If Reggie McKenzie was indeed the person who pulled the trigger, it's hard to blame him for deciding against letting Hue Jackson remain as the head coach of the Oakland Raiders. After all, Jackson made the trade for Carson Palmer that severely hampers McKenzie's ability to shape the team in his own (Raider) image.
Now as McKenzie surveys the situation, he has three choices in terms of how to prepare the team for next year and seasons to come:
- Go for broke in an attempt to prevail in what should be a wide open AFC West with veteran players.
- Scrap everything and rebuild the team.
- A combination of Nos. 1 and 2 in a sense, with McKenzie building around a core of current Raiders he likes with both veterans and younger players (including a heavy dose of undrafted free agents and waiver wire pickups).
McKenzie had this to say about the Palmer trade at today's press conference in Alameda:
Number one, as a personnel guy I love my picks. Number one I love more: I love good players. Bringing in Carson at the time the Raiders brought him in, to me, as a player, that's a good move. You have to get players that can help you win games. Now did the position or the situation present itself favorably for Cincinnati? Absolutely. But you do what you have to do. That's just the way it is and the cost of doing business. You're trying to help your team win.
He followed by saying, "Carson Palmer is a good quarterback. Period." However, in the days of quarterbacks aspiring to the title of "elite," what does McKenzie's vote of confidence mean? Hard to say, but if McKenzie's going to recoup some of those picks that were traded away or otherwise squandered in recent years, here are a couple options...
Trade Carson Palmer
Since Jackson was the only "GM" who would've ever traded a first round pick and a second rounder for Palmer, there's no way the Raiders would get back anything close to that kind of haul.
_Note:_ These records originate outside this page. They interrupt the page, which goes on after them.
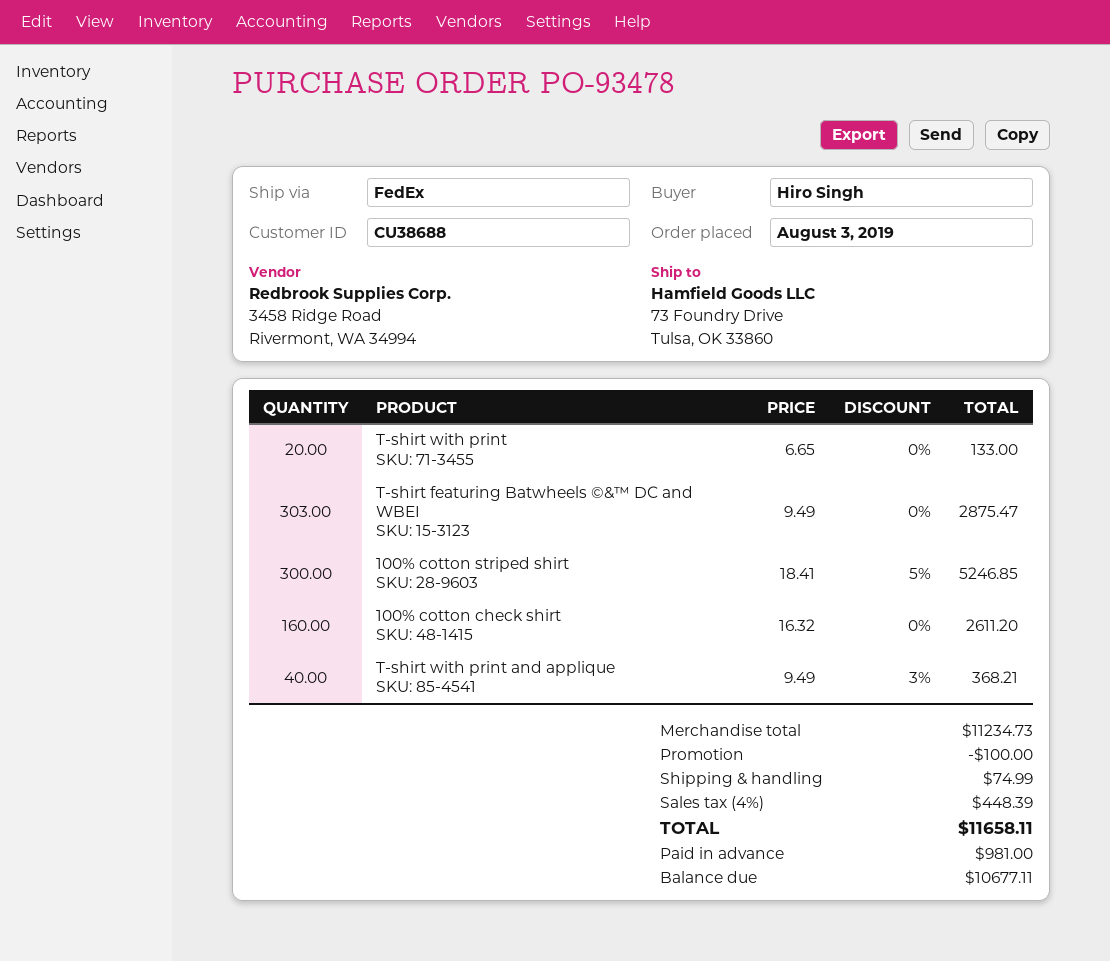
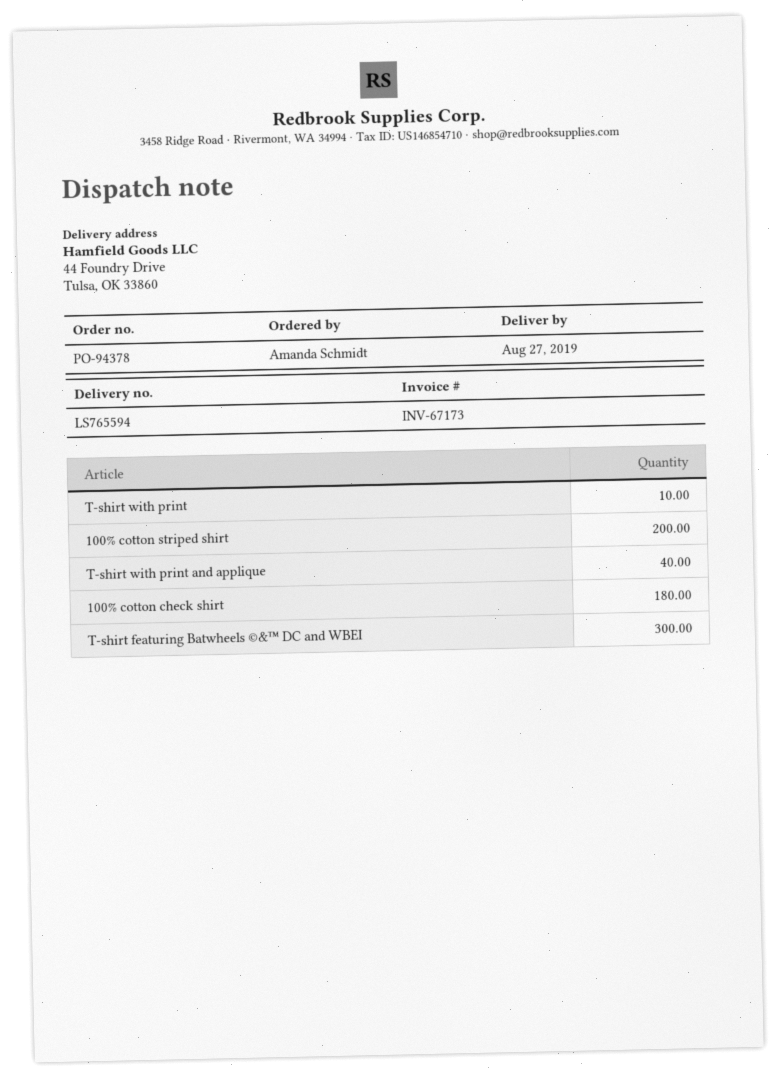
order number: PO-93478 -> PO-94378
ordered by: Hiro Singh -> Amanda Schmidt
ship to: 73 Foundry Drive, Tulsa, OK 33860 -> 44 Foundry Drive, Tulsa, OK 33860
T-shirt with print: 20 -> 10
T-shirt featuring Batwheels ©&™ DC and WBEI: 303 -> 300
100% cotton striped shirt: 300 -> 200
100% cotton check shirt: 160 -> 180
But if McKenzie isn't Palmer's biggest fan and/or he prefers Jason Campbell, perhaps he'd shop Palmer (who's owed $5 million guaranteed in 2012 and would stand to make $12.5 million for the 2012 season) to a team like that could use a QB upgrade like the Jets, Redskins or Seahawks.
Trade Darren McFadden
His value's never been lower. But his Lisfranc injury reportedly won't require surgery and, even though he missed the season's last nine games, McFadden probably would've been ready for the playoffs. When healthy he's one of the most dynamic players in the league at any position, and with a contract that's set to pay him a little less than $6 million per season for the next two years (which is over $1 million less than the Raiders would have to pay if they franchise Michael Bush), it might be worth it for a contending team with a weak rushing attack to gamble on McFadden ... like the Lions, Packers, Giants, Jets and Patriots (a gamble like this just sounds like a Bill Belichick move, doesn't it?).
Do either of those options appear likely? Probably not, since trades are difficult to pull off in the NFL and draft picks are valued so highly. But McKenzie seemed pretty comfortable in his introductory presser with the decision to axe Jackson, and judging on his demeanor he seems poised to continue the Raiders' tradition of following bold moves with bolder moves.
The problem the Raiders face is McKenzie is hardly the only personnel guy who loves his picks. In fact, no other team than the Raiders has been so eager to trade their picks away -- not just in the Palmer deal, but also in the trade with New England for Richard Seymour (who'd be another good trade candidate if he wasn't slated to make $15 million in 2012). Plus, taking Terrell Pryor in the Supplemental Draft means the Raiders lost their third round pick in 2012, their fourth round pick went to the Redskins in the Campbell trade, and their seventh rounder went to the Seahawks for Aaron Curry.
They'll get some comp picks for losing guys like Nnamdi Asomugha, Robert Gallery and Zach Miller, but we're still talking about a 2012 NFL Draft with limited potential for the Raiders -- unless they can get creative with the type of trade they usually make from the other side.